O discurso ideológico

Aproveitei o ensejo para lembrar: «A ideologia dominante é a ideologia da classe dominante». E acrescentei ainda: «Se descodificarmos estes ditados: ‘em boca fechada, não entra mosca’, ‘a quem nada deseja, nada falta’, ‘a mulher é a fada do lar’ e ‘Portugal é Lisboa e o resto é conversa’ — há, ou não há, aqui, a vontade de manter inalterável a sociedade em que se vive, apresentada como estável, estática e harmónica, sem antagonismos de qualquer espécie?».

Pedroto era um homem de inteligência penetrante e pareceu-me emocionado quando voltou a tomar a palavra: «Sou cristão (‘e eu também’, atalhei de pronto) mas, pode crer, não deixo de fazer minhas as suas palavras». Digo já, em abono da justiça, que quando ele ingressou no FC Porto, logo o percecionei como um profissional capaz de um corte epistemológico (e não só epistemológico) na equipa do seu coração que, quando jogava em Lisboa, chegava a Gaia e (dizia ele, com graça) «já está a perder um a zero!». E revelava o que pretendia fazer: «O que a rapaziada do Porto mais precisa é de treino mental. Treino físico não lhe falta.» E, de mão espalmada no peito, afirmava: «O que esta rapaziada precisa é da convicção, da convicção inabalável, de que, se quiser, pode ser igual aos jogadores do Benfica e do Sporting.» E rematou, terminante: «E vamos fazer isso, com toda a certeza.»

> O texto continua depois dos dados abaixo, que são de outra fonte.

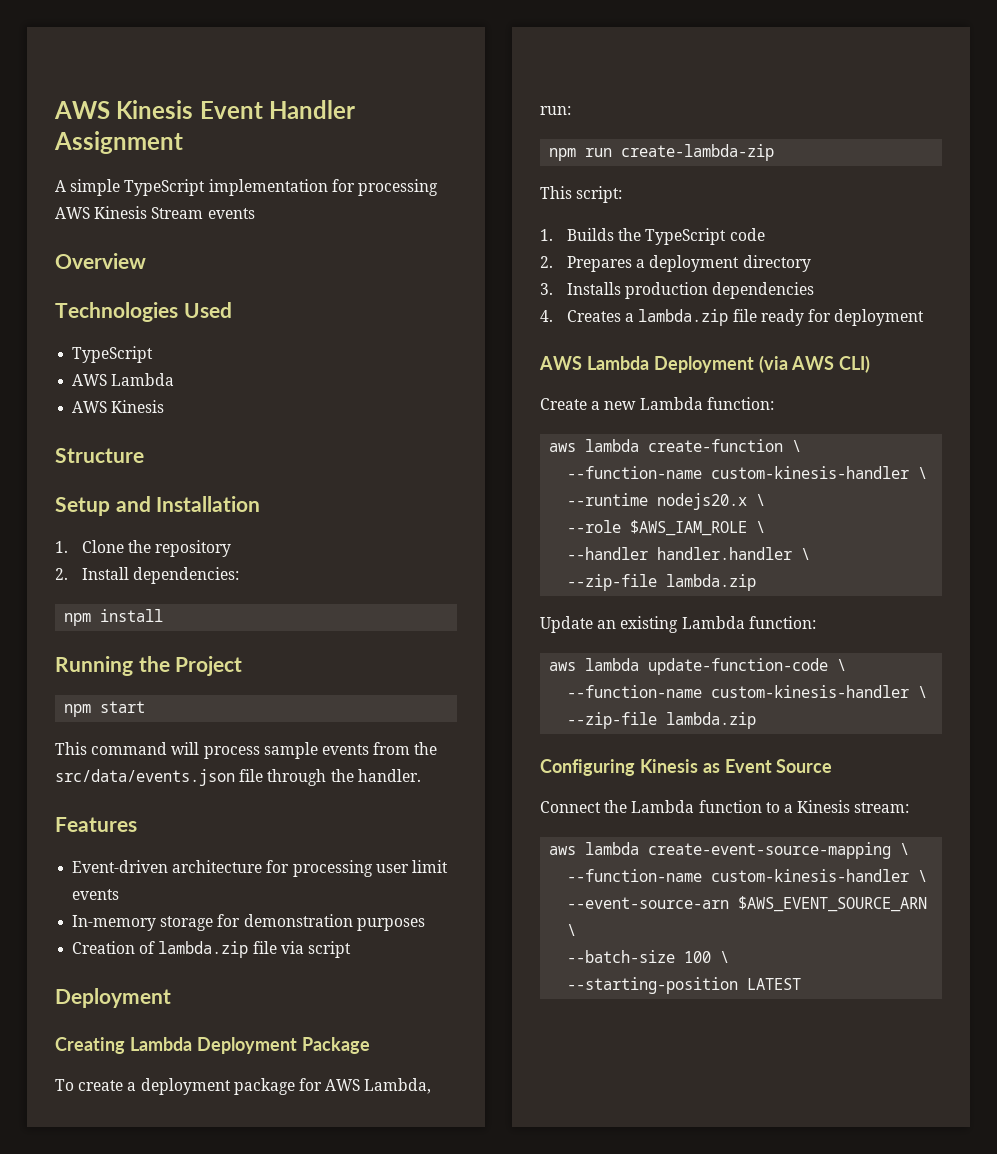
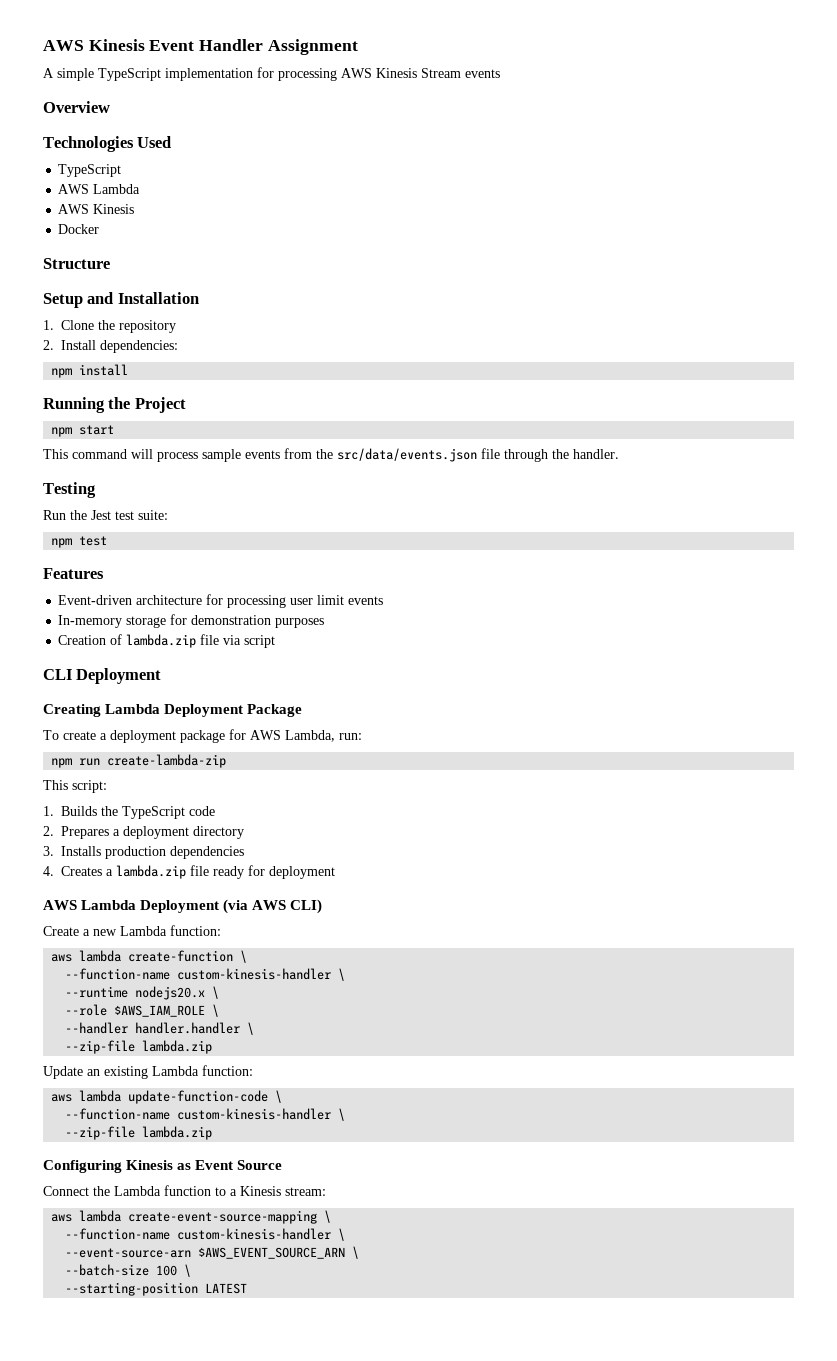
+ Docker
+ Testing
+ Run the Jest test suite:
+ npm test
  Creation of lambda.zip file via script
- Deployment
+ CLI Deployment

E, enquanto bebia um café: «O que se passa atualmente, no futebol portista, é fraqueza, é demissão, chega a ser aviltamento. Conhece o Jorge Nuno Pinto da Costa?» E continuou, sem ouvir a minha resposta: «Com este homem como presidente, o FC Porto pode ser o primeiro dos grandes.» E ele, decerto, ainda ouviu o que eu lhe segredei: «Com o meu amigo ao lado dele.» Guardo na lembrança a sua resposta: «E ele também diz isso».

Afinal, logo poucos meses depois, Pinto da Costa e Pedroto escreveram, fazendo equipa, algumas das páginas mais sugestivas, digo-o eu, no meu estilo nervoso e correntio, da história do futebol português! Timbrando honrar a memória de Pedroto, o Prof. José Neto, seu adjunto e, hoje, um especialista na vasta problemática do treino desportivo, não tem dúvidas em adiantar: «No meu entender foi um treinador genial».

De facto, José Maria Pedroto já sabia, há 50 anos, que o futebol é mais do que futebol. Entretanto, em 1982, ingressava no Benfica Sven-Goran Eriksson e os meus queridos Jorge Jesus e José Mourinho ainda não começavam a escrever o que os distingue, hoje, como treinadores de futebol. Mas de Jorge Jesus e José Mourinho poderei ocupar-me nos dois próximos artigos.